Riders sound off on LIRR, subway fare hikes
The MTA’s plan to raise fares by around 4% — including on the Long Island Rail Road — could be the breaking point for some riders already stretched to their limits by the cost of a train or bus trip, commuters said Thursday.
That sentiment came through clearly at the first two of a series of public hearings on the Metropolitan Transportation Authority’s first proposed rate increase in four years. The MTA will hold additional public hearings on Friday and Monday, before voting on the proposal next month. If approved, the new fares would take effect by Labor Day, MTA officials said.
On the Long Island Rail Road, ticket prices would increase on average by around 4%, according to the railroad. Bridge and tunnel tolls could increase by as much as 10%. And, on New York City subways and buses, the cost of a single trip would increase to $2.90, from the current $2.75.
“It will strain my family and many others,” City College student Gina Russell, of Brooklyn, said at the hearing at the MTA's Lower Manhattan headquarters. “Getting an opportunity to make money and play my part in the economy is now threatened by whether or not I have the money to get there. I may very well have to pick up 15 cents off the ground.”
The proposed rate hike comes after the MTA twice postponed scheduled increases, citing riders’ economic hardships because of COVID-19. But the pandemic also devastated MTA revenues, as ridership plummeted, and still remains around 30% below 2019 levels.
Although the recently-adopted state budget includes $1 billion in new annual aid for the transit agency, MTA external communications chief John McCarthy said the proposed increases are important, and stave off bigger increases in the future.
“More frequent, smaller toll adjustments avert radical fare increases,” McCarthy said at the beginning of the hearing. “And it allows customers to have a predictable fare increase that tracks inflation.”
The MTA has set a $500 cap on the cost of any monthly LIRR tickets, and noted that, because of a 10% cut last year, the cost of a monthly ticket would remain below what it was before the COVID-19 pandemic began.
MTA officials have also noted that they are trying to minimize the impact of the increases on riders who can least afford them, including by introducing new discounts, like a $7 Peak CityTicket for LIRR trips within New York City during the weekday rush hours.
But the MTA is also considering eliminating some fare discounts, including the Atlantic Ticket, which reduced the cost of an LIRR trip between Queens and Brooklyn.
“Please do not eliminate the Atlantic Ticket,” LIRR rider, and transit advocate, Andy Pollack said in his Zoom testimony. “And please think about what you’re thinking of cutting before you raise the fares to $2.90 and you think about raising our fares on Metro-North and the Long Island Rail Road.”

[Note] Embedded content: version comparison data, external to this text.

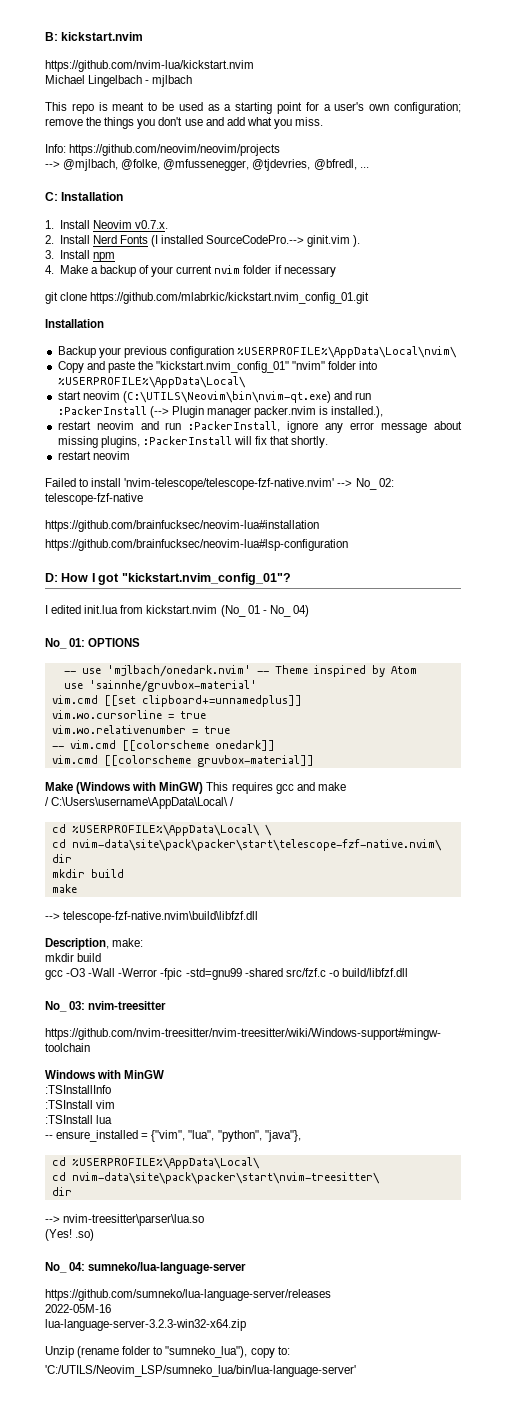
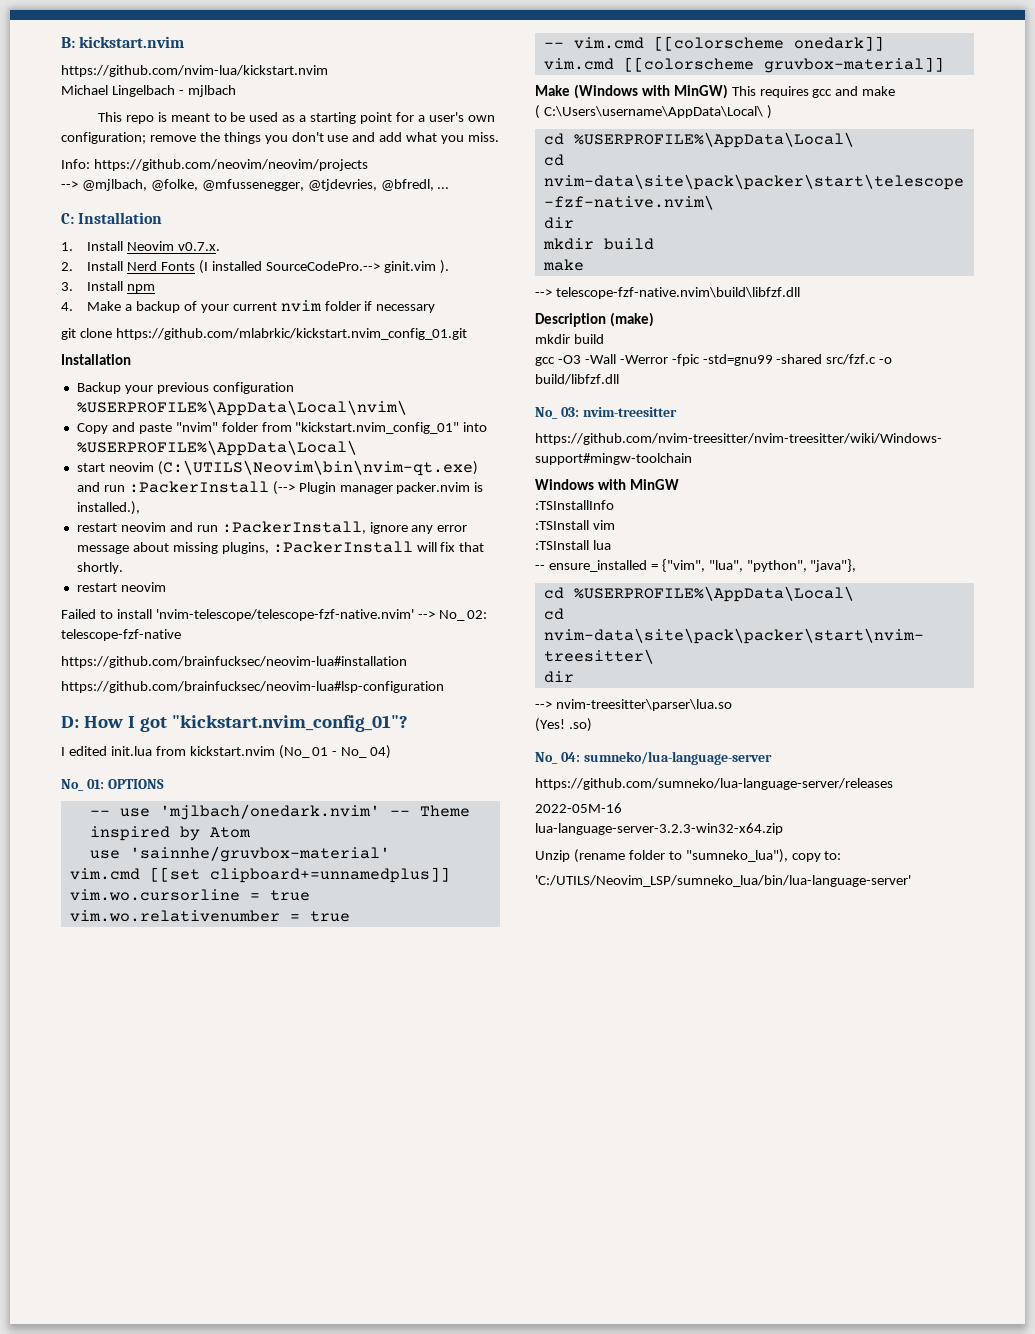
[137,361,357,373] the "kickstart.nvim_config_01" "nvim" folder -> [175,422,460,434] "nvim" folder from "kickstart.nvim_config_01"
[45,797,235,809] [51,824,272,836] / C:\Users\username\AppData\Local\ / // cd %USERPROFILE%\AppData\Local\ \ -> [535,105,772,119] [543,132,854,148] ( C:\Users\username\AppData\Local\ ) // cd %USERPROFILE%\AppData\Local\
[45,938,144,950] Description, make: -> [535,312,654,327] Description (make)

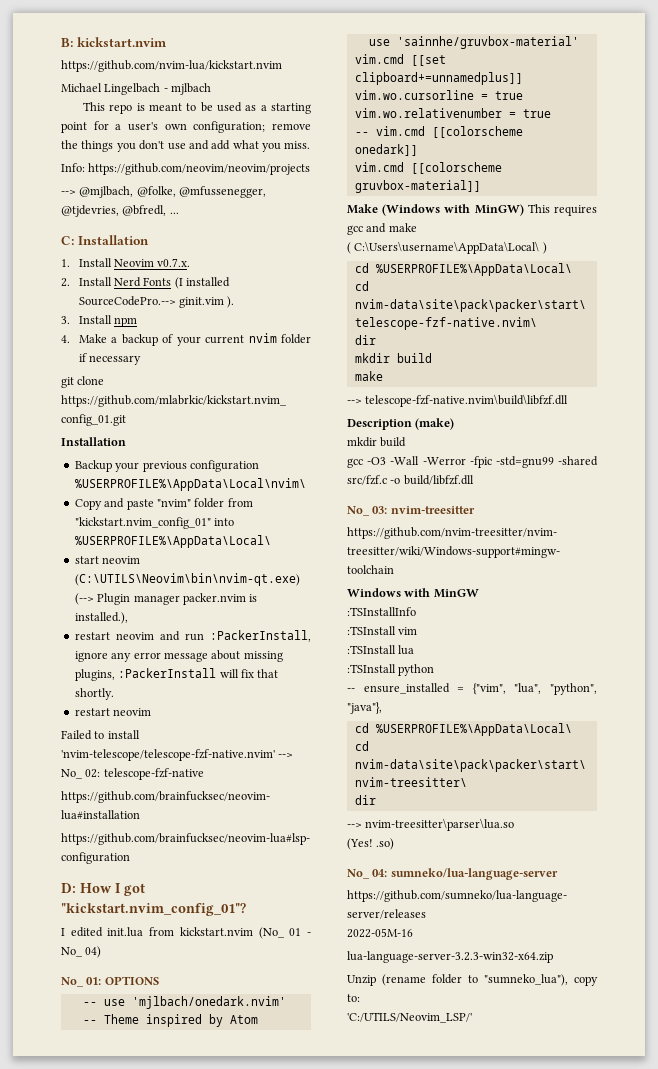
[76,481,269,493] and run :PackerInstall -> (300, 579) none
(611, 545) none -> [347,664,435,676] // :TSInstall python
[535,875,911,887] 'C:/UTILS/Neovim_LSP/sumneko_lua/bin/lua-language-server' -> [347,1012,472,1023] 'C:/UTILS/Neovim_LSP/'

Several commuters also took issue with the notion of paying more for what they said is worsening service.
Since the last fare increase in 2019, “there has not been much improvement with the MTA at all,” according to Crystal Enniful, who testified during the second hearing held Thursday.
“It has gotten dirtier. It has gotten more unsafe. People are being pushed onto the tracks,” Enniful said. “The last thing we want to think about . . . is paying more for our train.”
Others noted that the proposed hike comes as the MTA has acknowledged losing $700 million in unpaid fares each year, including $24 million on the LIRR.
The MTA recently launched an initiative to combat fare evasion, including through new subway fare gates that would be more difficult to leapfrog.
Still, bus rider Lydia Streiter observed that “the problem has gotten worse and worse, not better.”
“I don’t know why I have to pay a fare increase to pay for everyone else who doesn’t pay at all,” Streiter said.